Print word for word the records from the line containing "Beethoven; Wagner; Verdi: 3" through the end.
+ + + + + + +
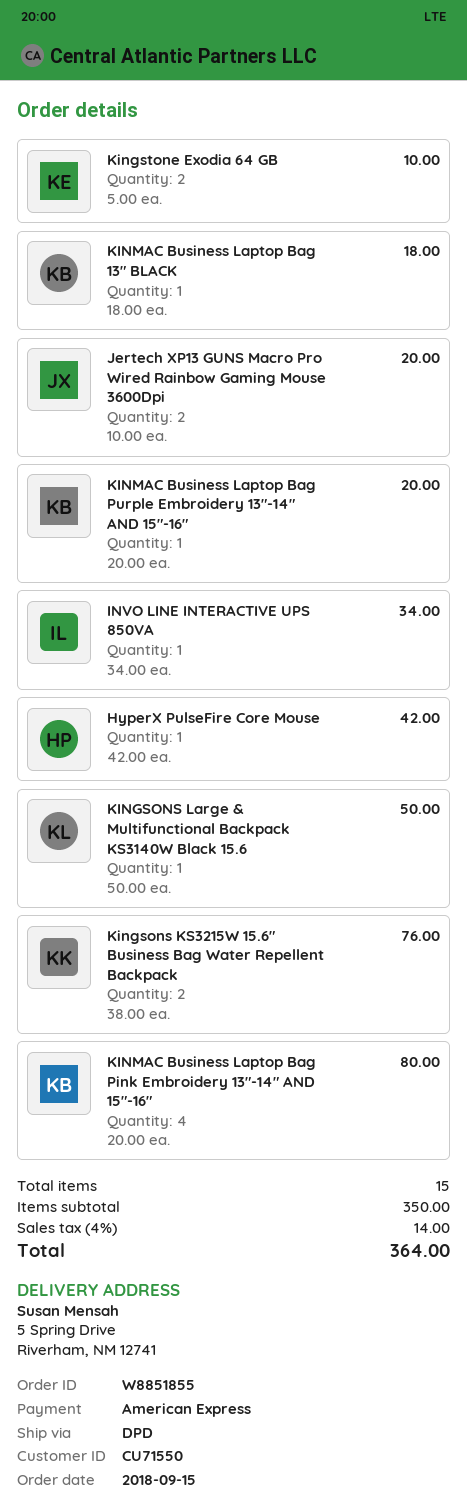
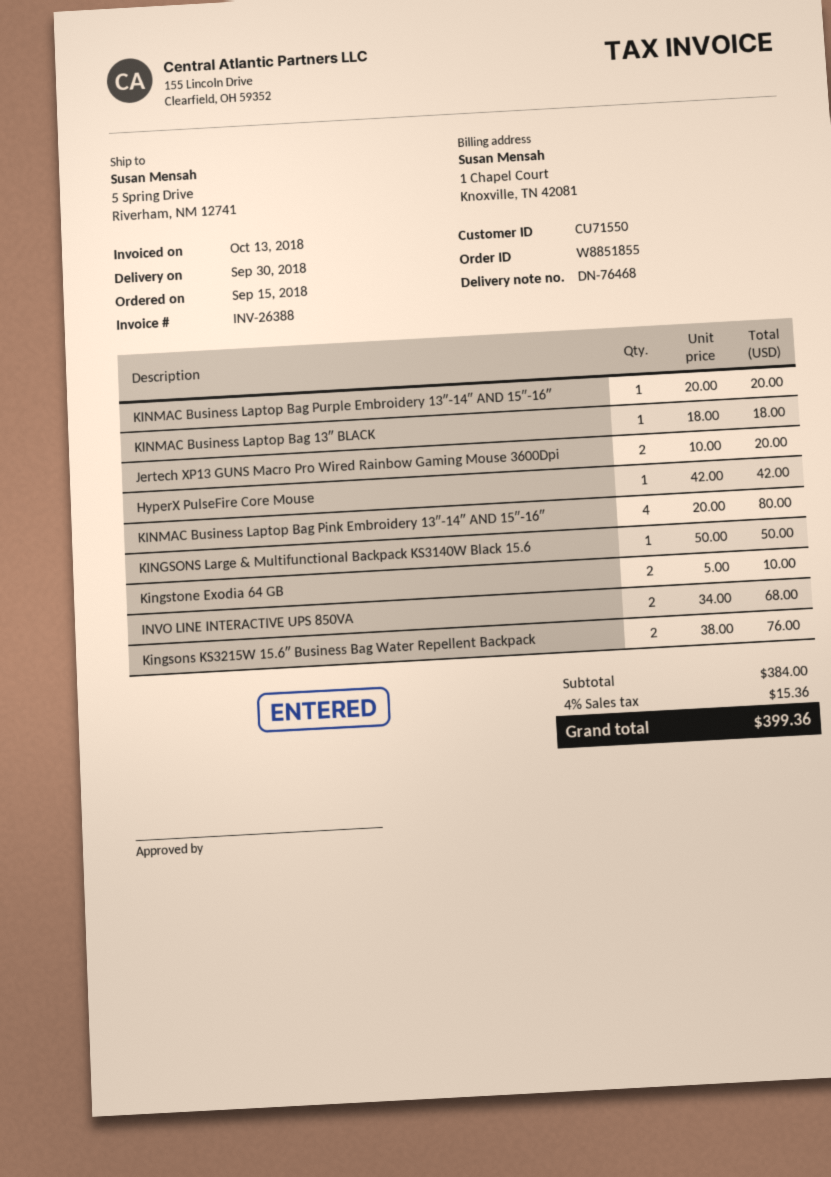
INVO LINE INTERACTIVE UPS 850VA: 1 x 34.00 = 34.00 -> 2 x 34.00 = 68.00
subtotal: 350.00 -> 384.00
tax: 4% = 14.00 -> 4% = 15.36
total: 364.00 -> 399.36

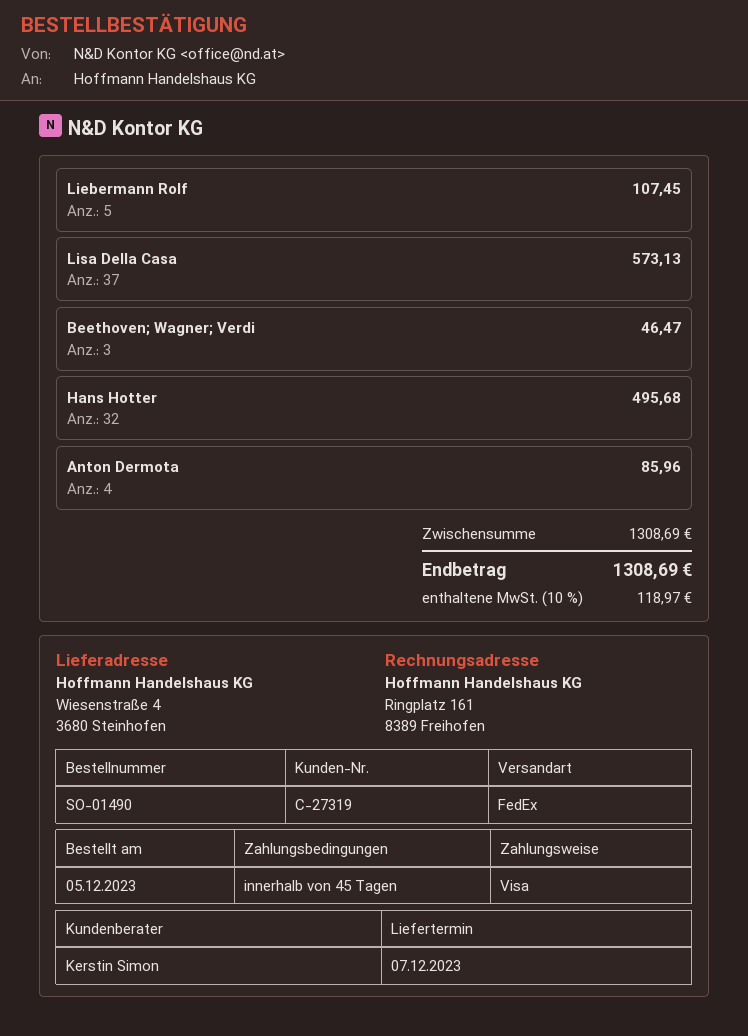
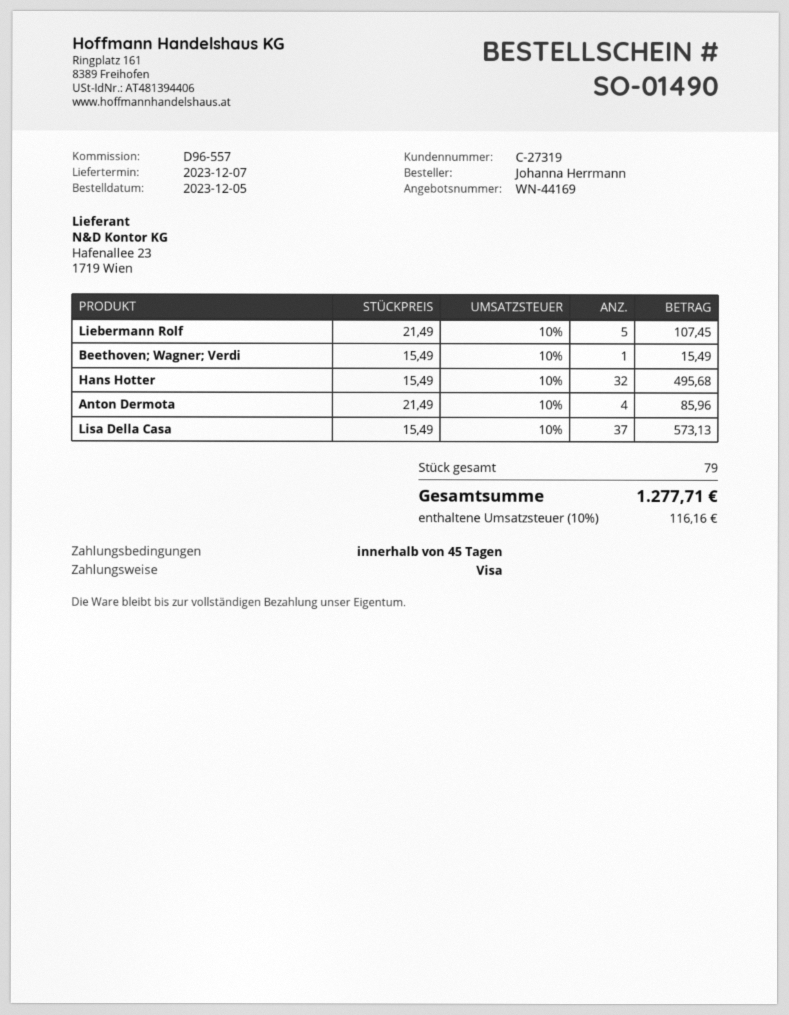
Beethoven; Wagner; Verdi: 3 for 46.47 -> 1 for 15.49
tax: 10% = 118.97 -> 10% = 116.16
total: 1308.69 -> 1277.71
+ + + + + + +
— Answer to the problem —
Beethoven; Wagner; Verdi: 3 for 46.47 -> 1 for 15.49
tax: 10% = 118.97 -> 10% = 116.16
total: 1308.69 -> 1277.71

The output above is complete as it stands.